EXERCISE AIM:
Please find all lines in the data that hold the string "total" and copy them.

Change detection data:
# # # #

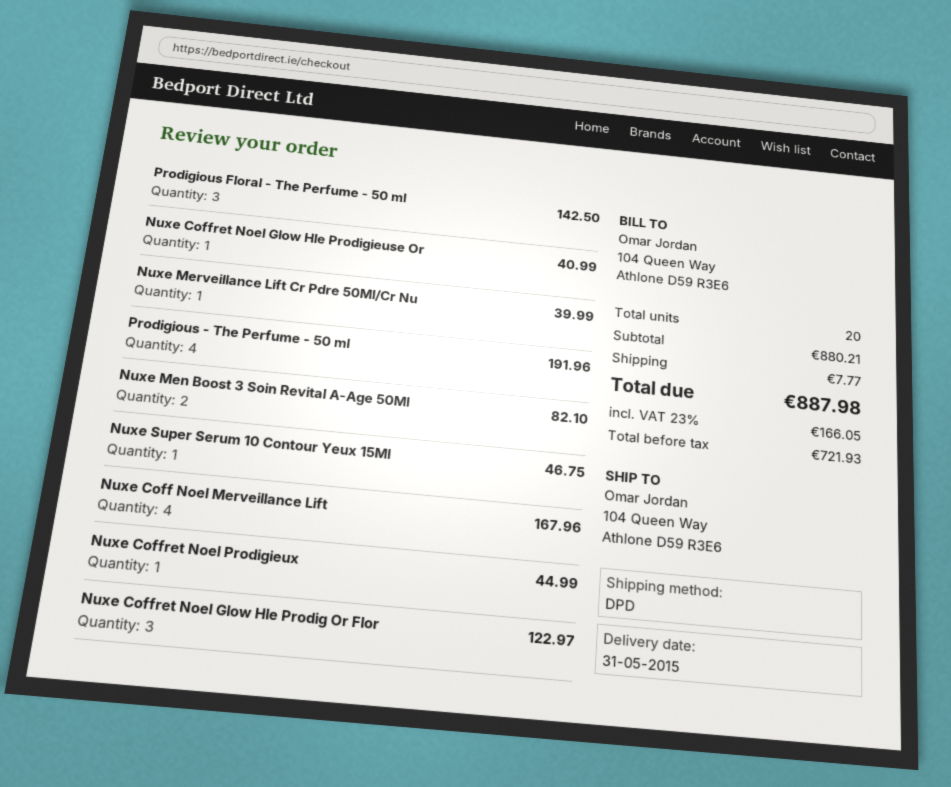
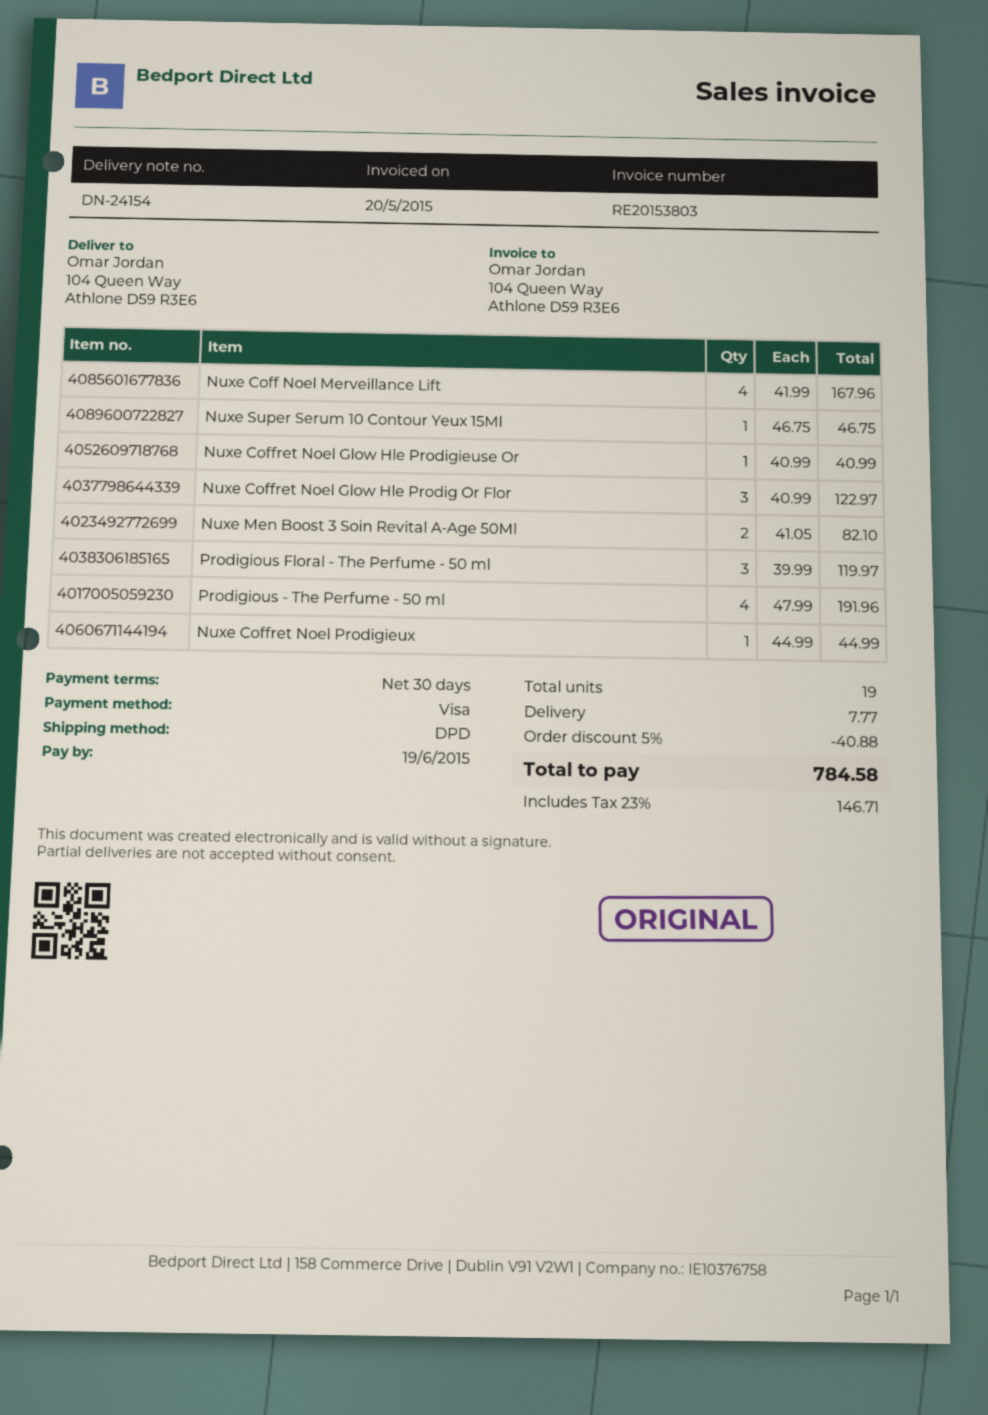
Prodigious Floral - The Perfume - 50 ml: 3 for 142.50 -> 3 for 119.97
Nuxe Merveillance Lift Cr Pdre 50Ml/Cr Nu: 1 for 39.99 -> none
total quantity: 20 -> 19
discount: none -> 5% = 40.88
tax: 23% = 166.05 -> 23% = 146.71
total: 887.98 -> 784.58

# # # #

TASK ANSWER:
total quantity: 20 -> 19
total: 887.98 -> 784.58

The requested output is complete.